‘Escluso dalla lista senza motivazioni palusibili'

PONT.Le elezioni amministrative sono ormai un ricordo, a Pont, ma a distanza di qualche settimana dalla consultazione le polemiche non sono ancora sopite. Da un cittadino riceviamo e pubblichiamo la seguente lettera.
Egregio direttore, da qualche settimana il Comune di Pont Canavese ha un nuovo sindaco e una nuova giunta. Il risultato delle recenti elezioni amministrative, tutt'altro che scontato alla vigilia, ha molte spiegazioni.
Non voglio entrare nel merito delle dinamiche che hanno portato l'elettorato a fare questa scelta, ma credo di conoscere le ragioni che hanno determinato la sconfitta della lista di centrosinistra. Ed è proprio sull'atteggiamento tenuto da chi ha lavorato alla composizione di questa compagine che vorrei porgere la mia attenzione.
Alcuni mesi fa mi ero proposto come possibile candidato nella formazione che aveva quale asse portante il Partito Democratico locale. Parlo di disponibilità, dunque, non di PRETESE di candidatura a tutti gli effetti.
Sin dai primi incontri avevo captato una certa diffidenza nei miei confronti, ma essendo una persona schietta e franca mi aspettavo dai miei interlocutori altrettanta franchezza. Se non ero un candidato 'affidabile", come sostenuto da alcuni (e vorrei ancora capire il perchè: sono un cittadino di Pont, amo il mio paese, ho un lavoro dignitoso presso il poliambulatorio dell'Asl di Cuorgnè, ho interesse all'amministrazione della cosa pubblica), avrei gradito che mi fosse comunicato subito in modo, eventualmente, da poter confutare tale giudizio.
Invece, per mesi sono stato 'parcheggiato" senza avere una risposta chiara, definitiva. Me ne sarei fatto una ragione, con ogni probabilità. Ciò che è accaduto è sgradevole. Ancora una settimana prima della chiusura della lista ero relegato in una sorta di 'limbo": non un si, non un no. Salvo, poi, scaduto il termine per la presentazione della lista stessa, avere la conferma che in quella 'squadra" io non sarei mai potuto entrare.
Essere esclusi dalla possibilità di partecipare a una competizione elettorale non è la fine del mondo. Quanti hanno questa ambizione e, alla resa dei conti, non sono mai riusciti a trovare la collocazione che cercavano.

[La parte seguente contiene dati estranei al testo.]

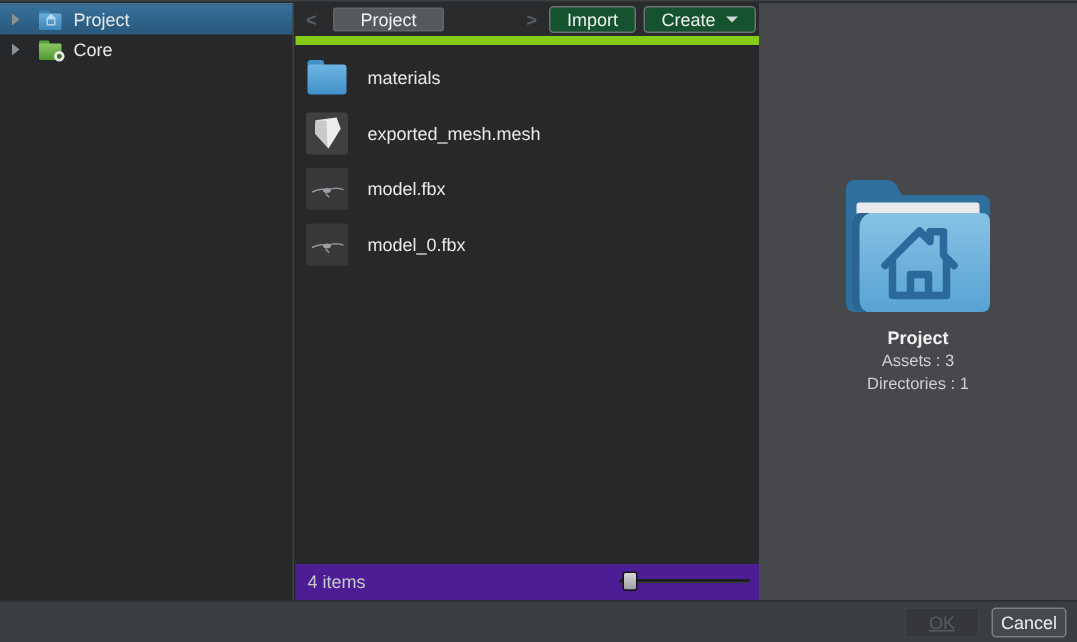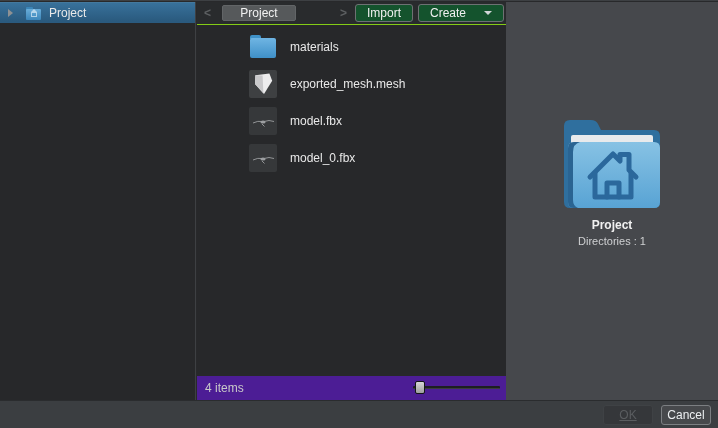--- a/index.html
+++ b/index.html
@@ -47,7 +47,7 @@
   .tbtn { height:18px; background:#14532d; border:1px solid #6e7173; border-radius:3px;
     color:#f0f0f0; font-size:12px; padding:0 11px; margin-right:5px;
     display:flex; align-items:center; }
-  .tbtn.create { margin-right:2px; gap:18px; }
+  .tbtn.create { margin-right:2px; gap:7px; }
   .dd { width:0; height:0; border-top:4px solid #d2d5d7;
     border-left:4px solid transparent; border-right:4px solid transparent; }
 

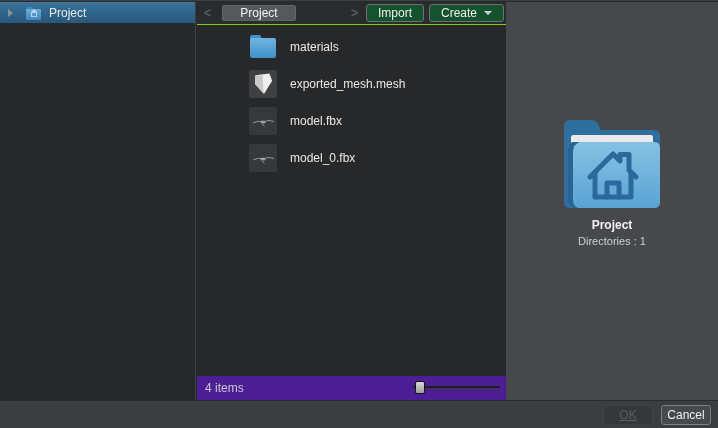--- a/index.html
+++ b/index.html
@@ -112,6 +112,15 @@
       </span>
       <span class="tlabel">Project</span>
     </div>
+    <div class="tree-row">
+      <span class="caret"></span>
+      <span class="ticon green">
+        <span class="tab"></span>
+          <span class="tbody"></span>
+          <span class="badge"></span>
+      </span>
+      <span class="tlabel">Core</span>
+    </div>
   </div>
 
   <div class="main-panel">

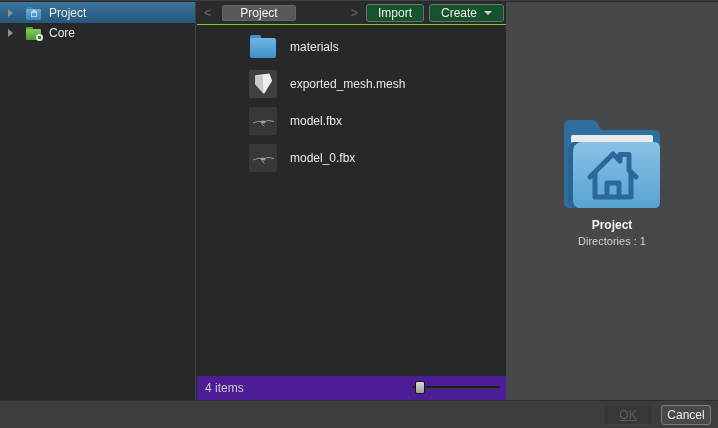--- a/index.html
+++ b/index.html
@@ -52,7 +52,7 @@
     border-left:4px solid transparent; border-right:4px solid transparent; }
 
   .file-list { position:absolute; top:22px; bottom:24px; left:0; right:0;
-    background:#27282a; border-top:1px solid #84cc16;padding-left:45px; }
+    background:#27282a; border-top:6px solid #84cc16; }
   .file-row { height:37px; display:flex; align-items:center; padding-left:7px; }
   .thumb { position:relative; width:28px; height:28px; border-radius:2px; flex:none; }
   .fname { margin-left:13px; font-size:12px; color:#e9e9e9; }

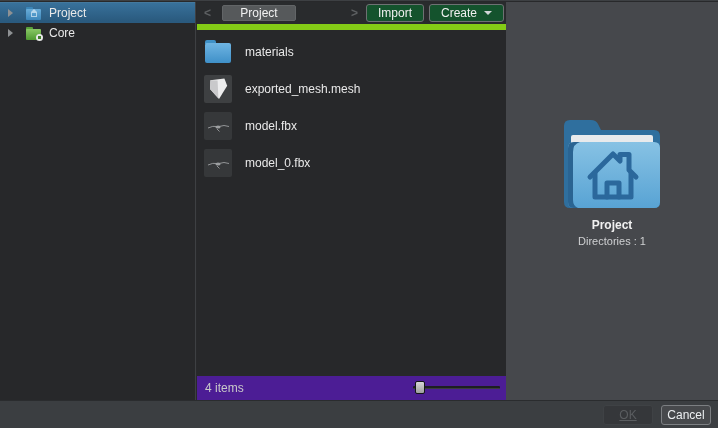--- a/index.html
+++ b/index.html
@@ -207,6 +207,7 @@
       </g>
     </svg>
     <div class="pv-title">Project</div>
+    <div class="pv-line">Assets : 3</div>
     <div class="pv-line">Directories : 1</div>
   </div>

Il problema non è l'esclusione, dunque, ma il modo come questa può avvenire.
Nel mio caso, chi ha deciso che non avevo le qualità per far parte del gruppo, non me lo ha neanche comunicato lasciandomi intravedere che qualche chances avrebbe anche potuto esserci.
Ora so che la bocciatura era avvenuta da subito. Senza riserve. E allora mi chiedo perchè sia mancato il coraggio di essere, come dicevo, franchi, schietti, onesti. Sino in fondo.
La lista di centrosinistra non ha fatto grande strada a Pont, visto che delle tre è arrivata ultima, un risultanto ben al di sotto delle attese, delle aspettative. Forse, neppure candidando altra gente l'equazione sarebbe stata diversa. Ma non è importante, questo. Importanti sono i rapporti umani tra le persone, la sincerità. Che sono mancati. E me ne duole.